Through the dark countryside, odd lights from the wayside cottages, I was thinking, he must know it all. Political memory lasted about a fortnight. Legal memory lasted about a day after a trial. You had to forget in order to get along. It made men more enduring: it also made them more brutal, or at least more callous. One couldn’t remember one’s own pain (I had already forgotten, most of the time, about my eye), let alone anyone else’s. In order to live with suffering, to keep it in the here-and-now in one’s own nerves, one had to do as the contemplatives did, meditating night and day upon the Passion: or behave like a Jewish acquaintance of Martin’s and mine, who, before he made a speech about the concentration camps, strained his imagination, sent up his blood pressure, terrified himself, in confronting what, in his own flesh, it would be truly like.

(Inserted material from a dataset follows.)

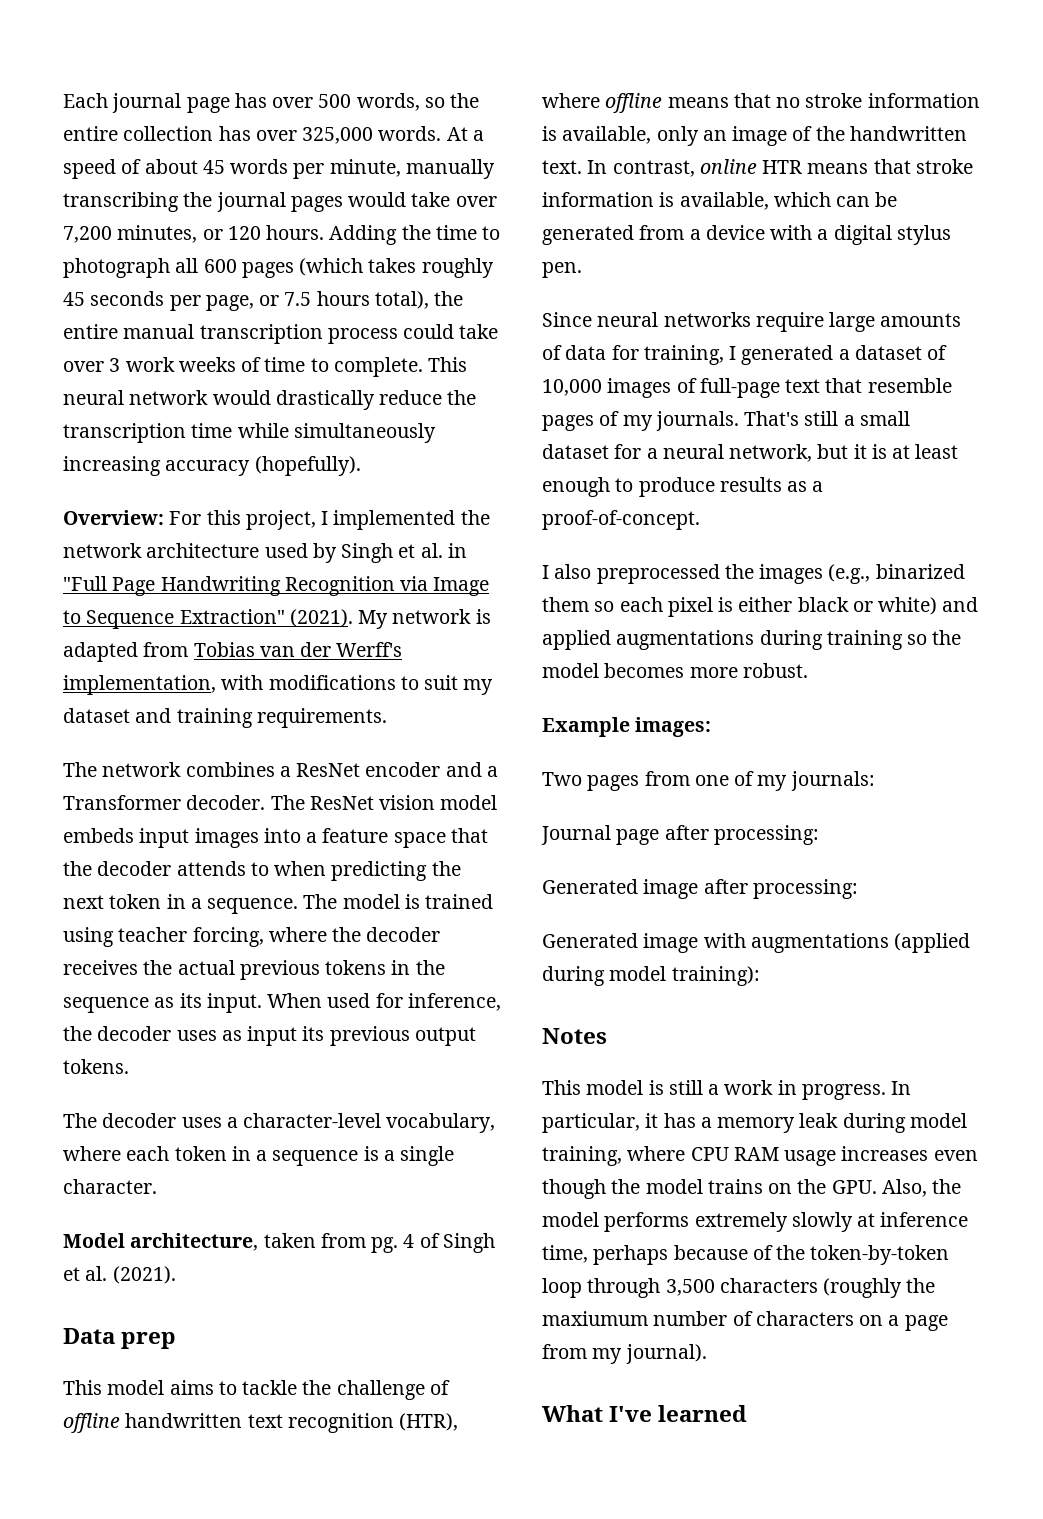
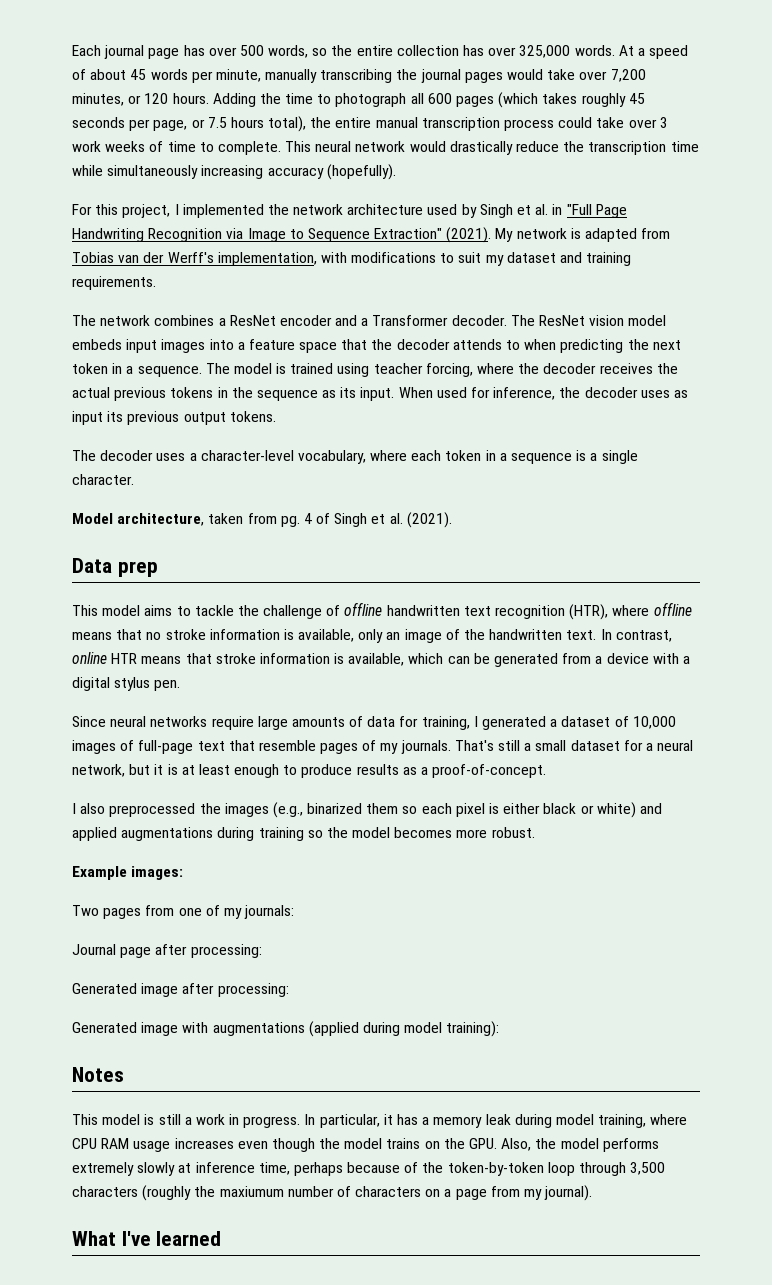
[63,510,164,525] Overview: -> (396, 172) none

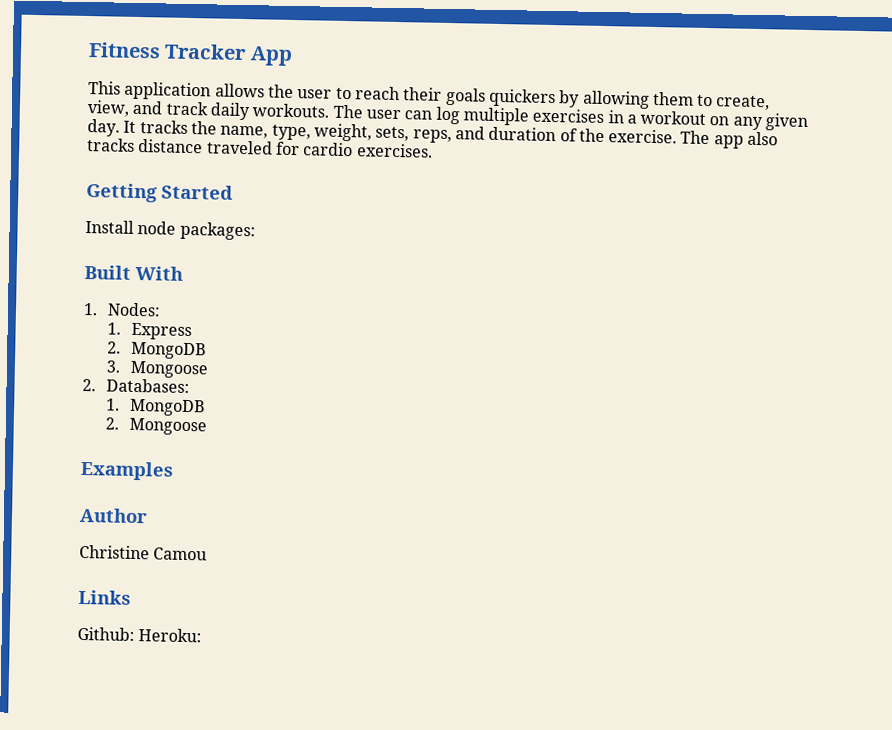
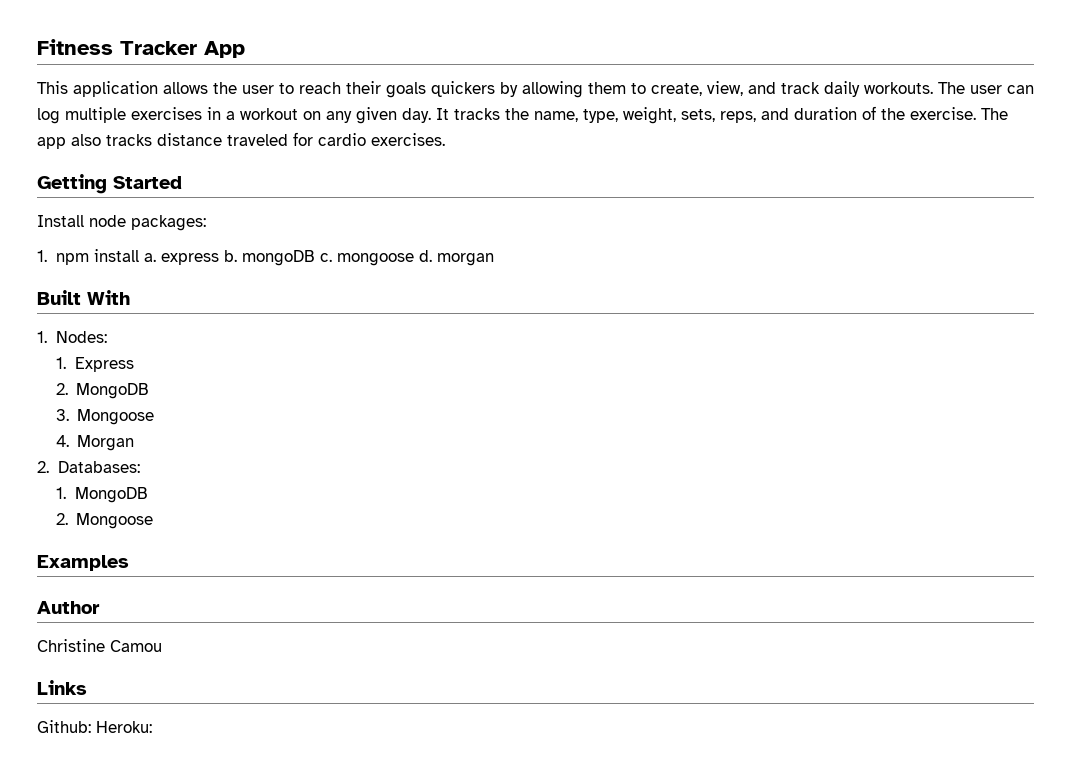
(256, 231) none -> [37,249,494,266] // 1. npm install a. express b. mongoDB c. mongoose d. morgan
(210, 369) none -> [55,435,135,451] // 4. Morgan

When the car stopped in front of the Gearys’ house, Martin got out with me. It was bright moonlight, still very warm. Martin said: “It’s a pleasant night. Do you want to go to bed just yet?” We made our way through the kitchen, out into the garden. Upstairs a light flashed on in the Gearys’ bedroom, and Denis yelled down, Who’s there? I shouted back that it was us. Good, Denis replied: should he come and give us a drink? No, we had had enough. Good night then, said Denis thankfully. Lock up behind you and don’t get cold.
We sat on a wooden seat at the end of the garden. On the lawn in front of us, there were tree shadows thrown by the moon. It reminded me of gardens in our childhood, when, though the suburb was poor, there was plenty of greenery about. It reminded me of Aunt Milly’s garden, and I said: “After all, it’s the twentieth century.”